[Start of section]
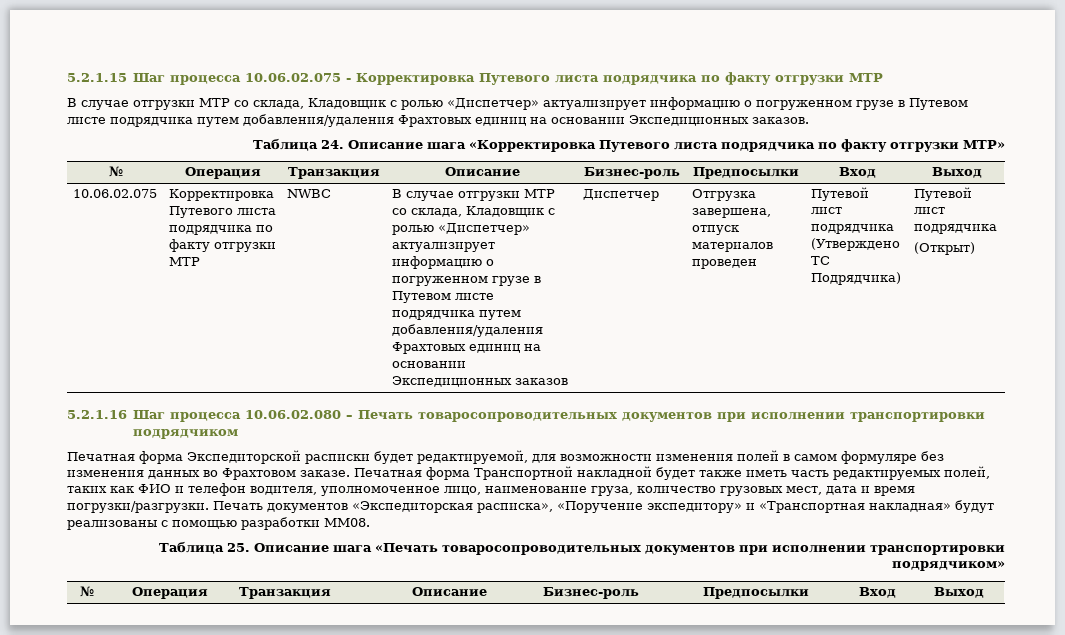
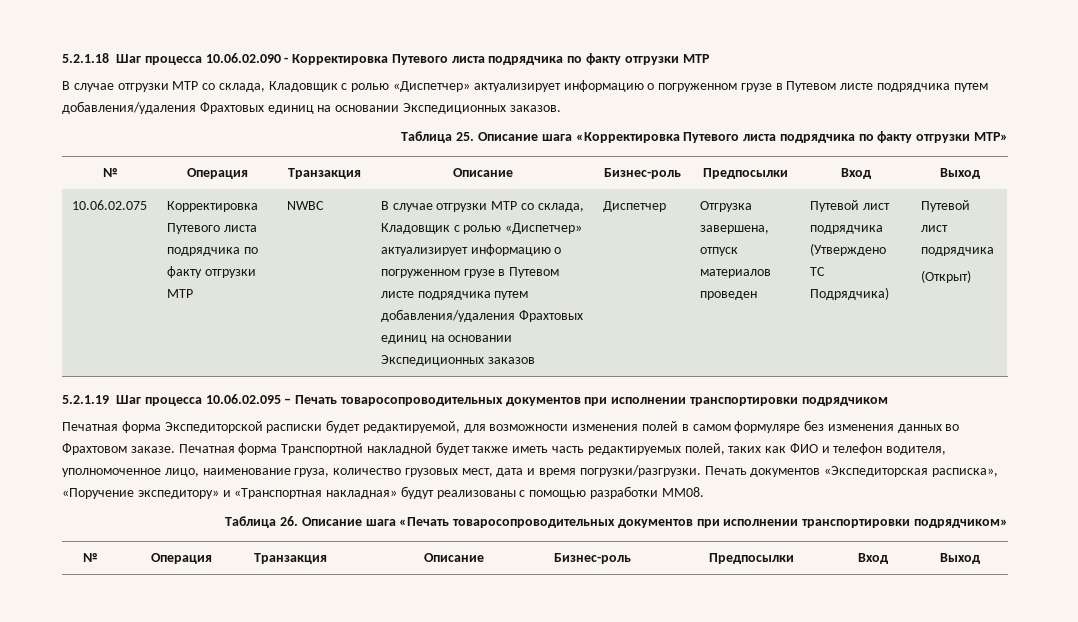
- 5.2.1.15 Шаг процесса 10.06.02.075 - Корректировка Путевого листа подрядчика по факту отгрузки МТР
+ 5.2.1.18 Шаг процесса 10.06.02.090 - Корректировка Путевого листа подрядчика по факту отгрузки МТР
- Таблица 24. Описание шага «Корректировка Путевого листа подрядчика по факту отгрузки МТР»
+ Таблица 25. Описание шага «Корректировка Путевого листа подрядчика по факту отгрузки МТР»
- 5.2.1.16 Шаг процесса 10.06.02.080 – Печать товаросопроводительных документов при исполнении транспортировки подрядчиком
+ 5.2.1.19 Шаг процесса 10.06.02.095 – Печать товаросопроводительных документов при исполнении транспортировки подрядчиком
- Таблица 25. Описание шага «Печать товаросопроводительных документов при исполнении транспортировки подрядчиком»
+ Таблица 26. Описание шага «Печать товаросопроводительных документов при исполнении транспортировки подрядчиком»

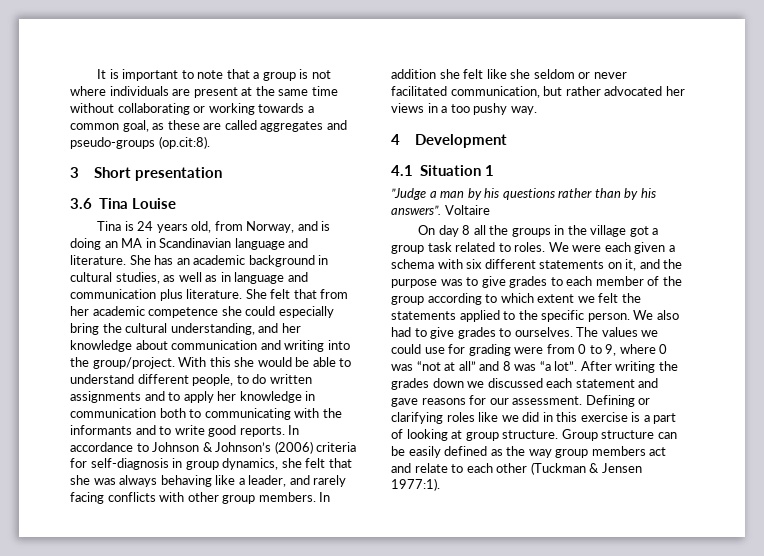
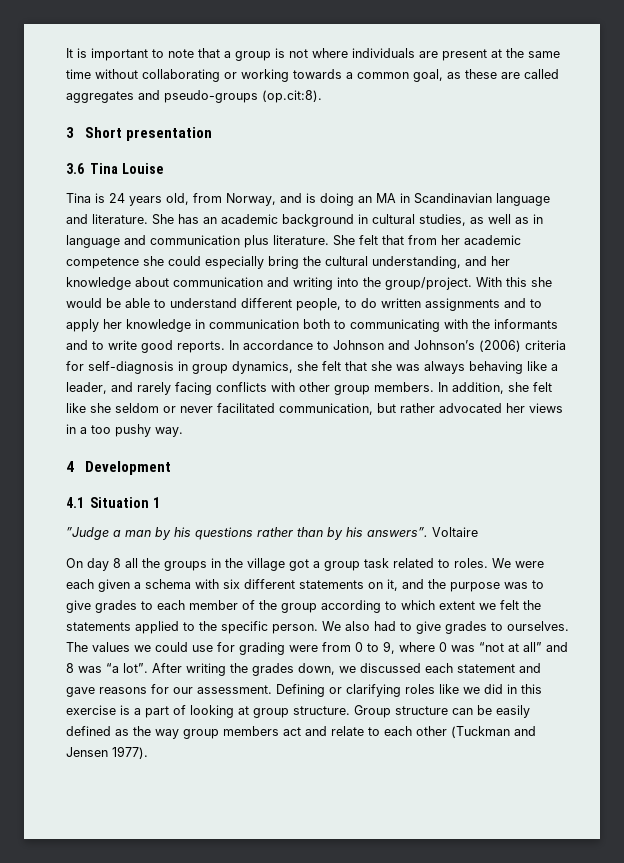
- In accordance to Johnson & Johnson’s (2006) criteria for self-diagnosis in group dynamics, she felt that she was always behaving like a leader, and rarely facing conflicts with other group members.
+ In accordance to Johnson and Johnson’s (2006) criteria for self-diagnosis in group dynamics, she felt that she was always behaving like a leader, and rarely facing conflicts with other group members.
- In addition she felt like she seldom or never facilitated communication, but rather advocated her views in a too pushy way.
+ In addition, she felt like she seldom or never facilitated communication, but rather advocated her views in a too pushy way.
- After writing the grades down we discussed each statement and gave reasons for our assessment.
+ After writing the grades down, we discussed each statement and gave reasons for our assessment.
- Group structure can be easily defined as the way group members act and relate to each other (Tuckman & Jensen 1977:1).
+ Group structure can be easily defined as the way group members act and relate to each other (Tuckman and Jensen 1977).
[End of section]
▶ [TASK DIRECTIONS]: Exact transcription of the full listing above is required; images do not belong in it.

▶ [RESULT OF THE TASK]:
- 5.2.1.15 Шаг процесса 10.06.02.075 - Корректировка Путевого листа подрядчика по факту отгрузки МТР
+ 5.2.1.18 Шаг процесса 10.06.02.090 - Корректировка Путевого листа подрядчика по факту отгрузки МТР
- Таблица 24. Описание шага «Корректировка Путевого листа подрядчика по факту отгрузки МТР»
+ Таблица 25. Описание шага «Корректировка Путевого листа подрядчика по факту отгрузки МТР»
- 5.2.1.16 Шаг процесса 10.06.02.080 – Печать товаросопроводительных документов при исполнении транспортировки подрядчиком
+ 5.2.1.19 Шаг процесса 10.06.02.095 – Печать товаросопроводительных документов при исполнении транспортировки подрядчиком
- Таблица 25. Описание шага «Печать товаросопроводительных документов при исполнении транспортировки подрядчиком»
+ Таблица 26. Описание шага «Печать товаросопроводительных документов при исполнении транспортировки подрядчиком»

- In accordance to Johnson & Johnson’s (2006) criteria for self-diagnosis in group dynamics, she felt that she was always behaving like a leader, and rarely facing conflicts with other group members.
+ In accordance to Johnson and Johnson’s (2006) criteria for self-diagnosis in group dynamics, she felt that she was always behaving like a leader, and rarely facing conflicts with other group members.
- In addition she felt like she seldom or never facilitated communication, but rather advocated her views in a too pushy way.
+ In addition, she felt like she seldom or never facilitated communication, but rather advocated her views in a too pushy way.
- After writing the grades down we discussed each statement and gave reasons for our assessment.
+ After writing the grades down, we discussed each statement and gave reasons for our assessment.
- Group structure can be easily defined as the way group members act and relate to each other (Tuckman & Jensen 1977:1).
+ Group structure can be easily defined as the way group members act and relate to each other (Tuckman and Jensen 1977).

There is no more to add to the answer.